| WHAT YOU WILL DO |
The listing below is to be given again in full and word for word, without its images.

| DATA SHOWN |
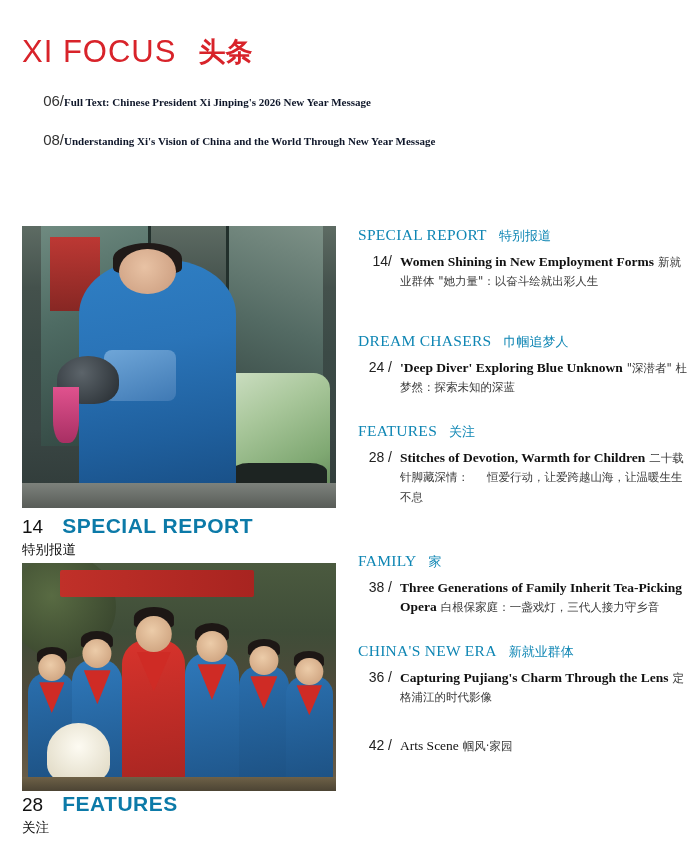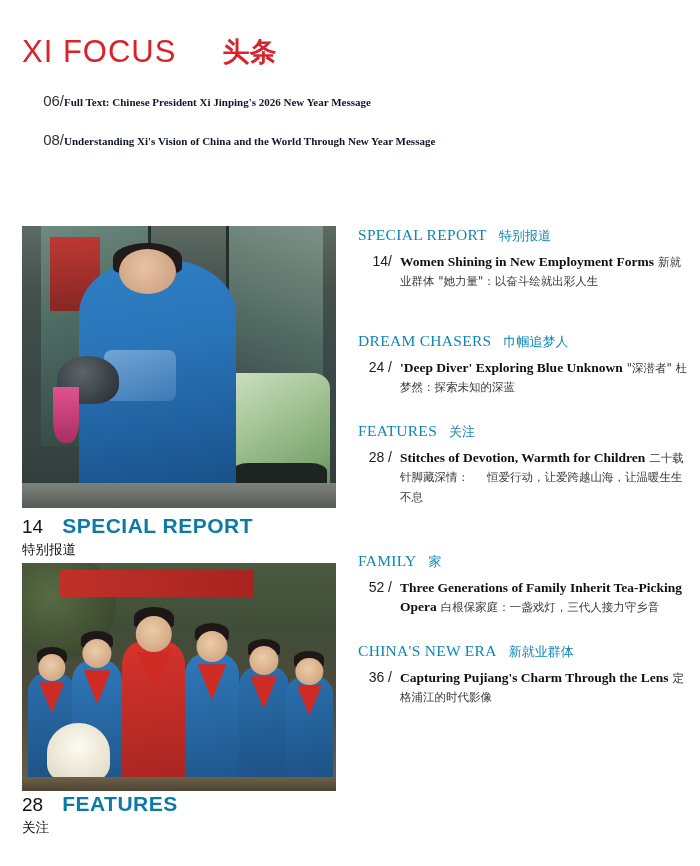--- a/index.html
+++ b/index.html
@@ -30,21 +30,20 @@
     font-size: 31px;
     letter-spacing: 1px;
     color: #d8232a;
     font-weight: 400;
   }
   .masthead .cn {
     font-family: "DejaVu Sans", sans-serif;
     font-size: 27px;
     color: #d8232a;
     font-weight: 700;
-    margin-left: 24px;
   }
 
   
   .toplist {
     position: absolute;
     left: 22px;
     top: 92px;
     width: 660px;
   }
   .toplist .row {
@@ -458,21 +457,21 @@
       </span>
     </div>
   </div>
 
   <div class="section" style="margin-top:46px;">
     <div class="sec-head">
       <span class="en">FAMILY</span>
       <span class="cn">家</span>
     </div>
     <div class="entry">
-      <span class="pg">52 /</span>
+      <span class="pg">38 /</span>
       <span class="body">
         <span class="en">Three Generations of Family Inherit Tea-Picking Opera</span>
         <span class="cn ind">白根保家庭：一盏戏灯，三代人接力守乡音</span>
       </span>
     </div>
   </div>
 
   <div class="section" style="margin-top:26px;">
     <div class="sec-head">
       <span class="en">CHINA'S NEW ERA</span>
@@ -480,14 +479,23 @@
     </div>
     <div class="entry">
       <span class="pg">36 /</span>
       <span class="body">
         <span class="en">Capturing Pujiang's Charm Through the Lens</span>
         <span class="cn ind">定格浦江的时代影像</span>
       </span>
     </div>
   </div>
 
+  <div class="section" style="margin-top:30px;">
+    <div class="entry plain">
+      <span class="pg">42 /</span>
+      <span class="body">
+        <span class="en">Arts Scene</span>
+        <span class="cn ind">帼风·家园</span>
+      </span>
+    </div>
+  </div>
 
 </div>
 
 </body></html>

| WRITTEN ANSWER |
--- a/index.html
+++ b/index.html
@@ -30,21 +30,20 @@
     font-size: 31px;
     letter-spacing: 1px;
     color: #d8232a;
     font-weight: 400;
   }
   .masthead .cn {
     font-family: "DejaVu Sans", sans-serif;
     font-size: 27px;
     color: #d8232a;
     font-weight: 700;
-    margin-left: 24px;
   }
 
   
   .toplist {
     position: absolute;
     left: 22px;
     top: 92px;
     width: 660px;
   }
   .toplist .row {
@@ -458,21 +457,21 @@
       </span>
     </div>
   </div>
 
   <div class="section" style="margin-top:46px;">
     <div class="sec-head">
       <span class="en">FAMILY</span>
       <span class="cn">家</span>
     </div>
     <div class="entry">
-      <span class="pg">52 /</span>
+      <span class="pg">38 /</span>
       <span class="body">
         <span class="en">Three Generations of Family Inherit Tea-Picking Opera</span>
         <span class="cn ind">白根保家庭：一盏戏灯，三代人接力守乡音</span>
       </span>
     </div>
   </div>
 
   <div class="section" style="margin-top:26px;">
     <div class="sec-head">
       <span class="en">CHINA'S NEW ERA</span>
@@ -480,14 +479,23 @@
     </div>
     <div class="entry">
       <span class="pg">36 /</span>
       <span class="body">
         <span class="en">Capturing Pujiang's Charm Through the Lens</span>
         <span class="cn ind">定格浦江的时代影像</span>
       </span>
     </div>
   </div>
 
+  <div class="section" style="margin-top:30px;">
+    <div class="entry plain">
+      <span class="pg">42 /</span>
+      <span class="body">
+        <span class="en">Arts Scene</span>
+        <span class="cn ind">帼风·家园</span>
+      </span>
+    </div>
+  </div>
 
 </div>
 
 </body></html>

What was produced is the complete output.